JOURNAL OF PHYSICAL CHEMISTRY LETTERS, v.13, no.20, pp.4530 - 4537
Abstract
To tune single-atom catalysts (SACs) for effective nitrogen reduction reaction (NRR), we investigate various transition metals implanted on boron-arsenide (BAs), boron-phosphide (BP), and boron-antimony (BSb) using density functional theory (DFT).
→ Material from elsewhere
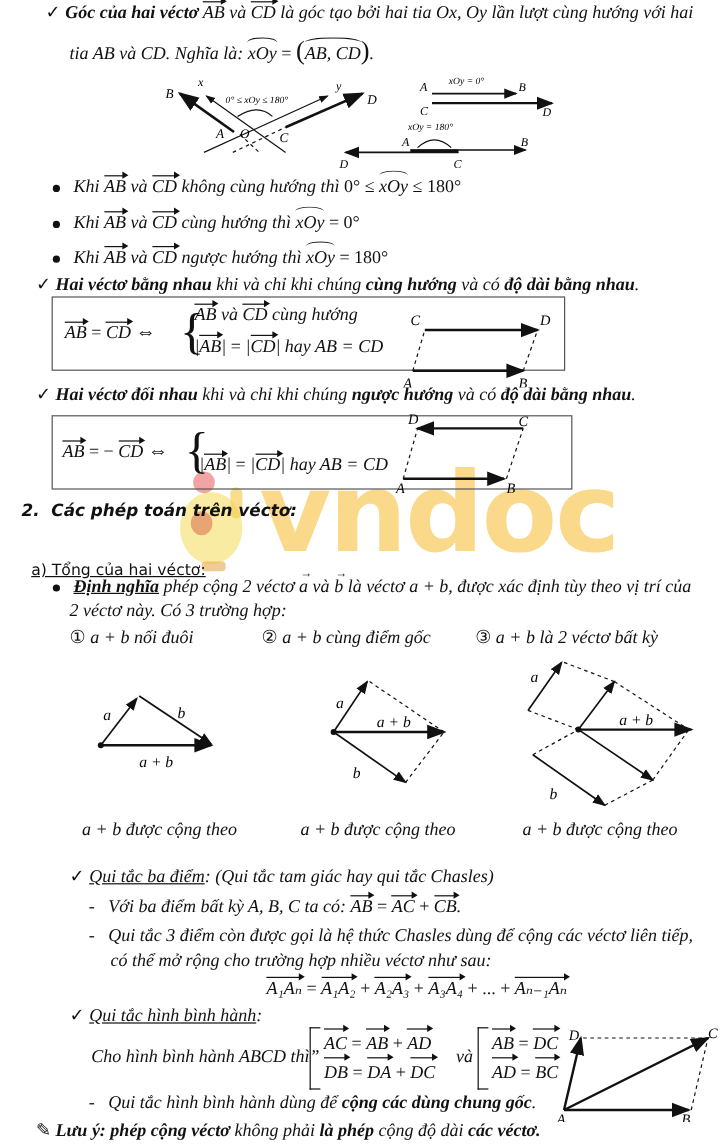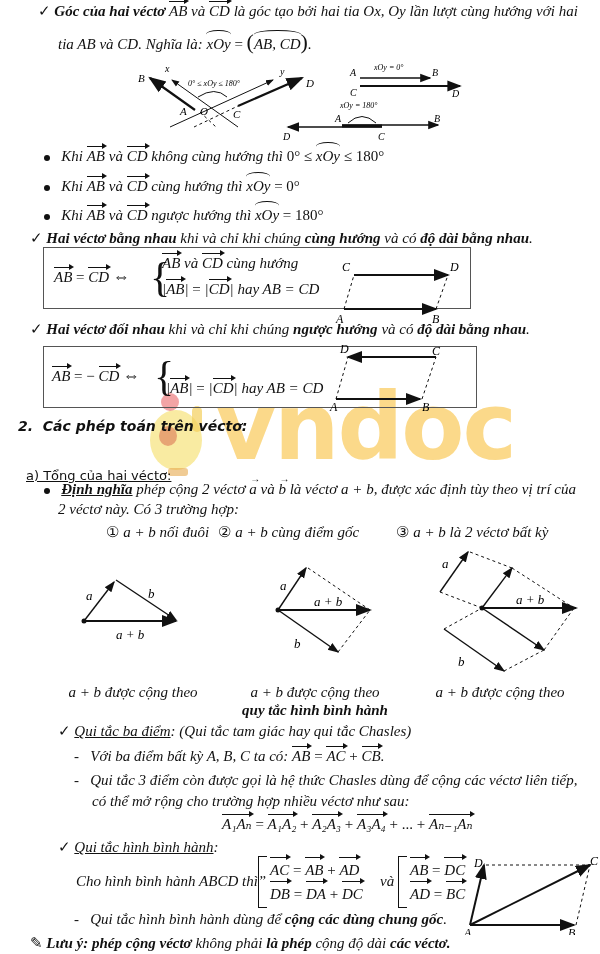"① a + b nối" div.abs { margin-left: 48px -> none }
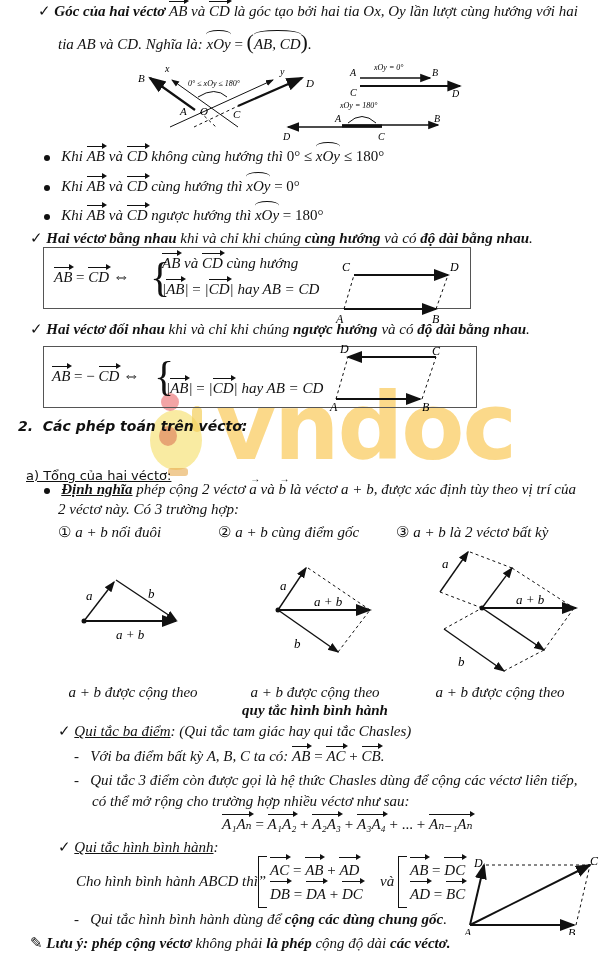"quy tắc hình bình hành" div.b { html: <div>quy tắc hình bình hành</div> -> none }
Interestingly, W-BAs shows high catalytic activity and excellent selectivity with an insignificant barrier of only 0.05 eV along the distal pathway and a surmountable kinetic barrier of 0.34 eV. The W-BSb and Mo-BSb exhibit high performances with limiting potentials of −0.19 and −0.34 V. The Bader-charge descriptor reveals that the charge transfers from substrate to *NNH in the first protonation step and from *NH3 to substrate in the last protonation step, circumventing a big hurdle in NRR by achieving negative free energy change of *NH2 to *NH3. Furthermore, machine learning (ML) descriptors are introduced to reduce computational cost. Our rational design meets the three critical prerequisites of chemisorbing N2 molecules, stabilizing *NNH, and destabilizing *NH2 adsorbates for high-efficiency NRR.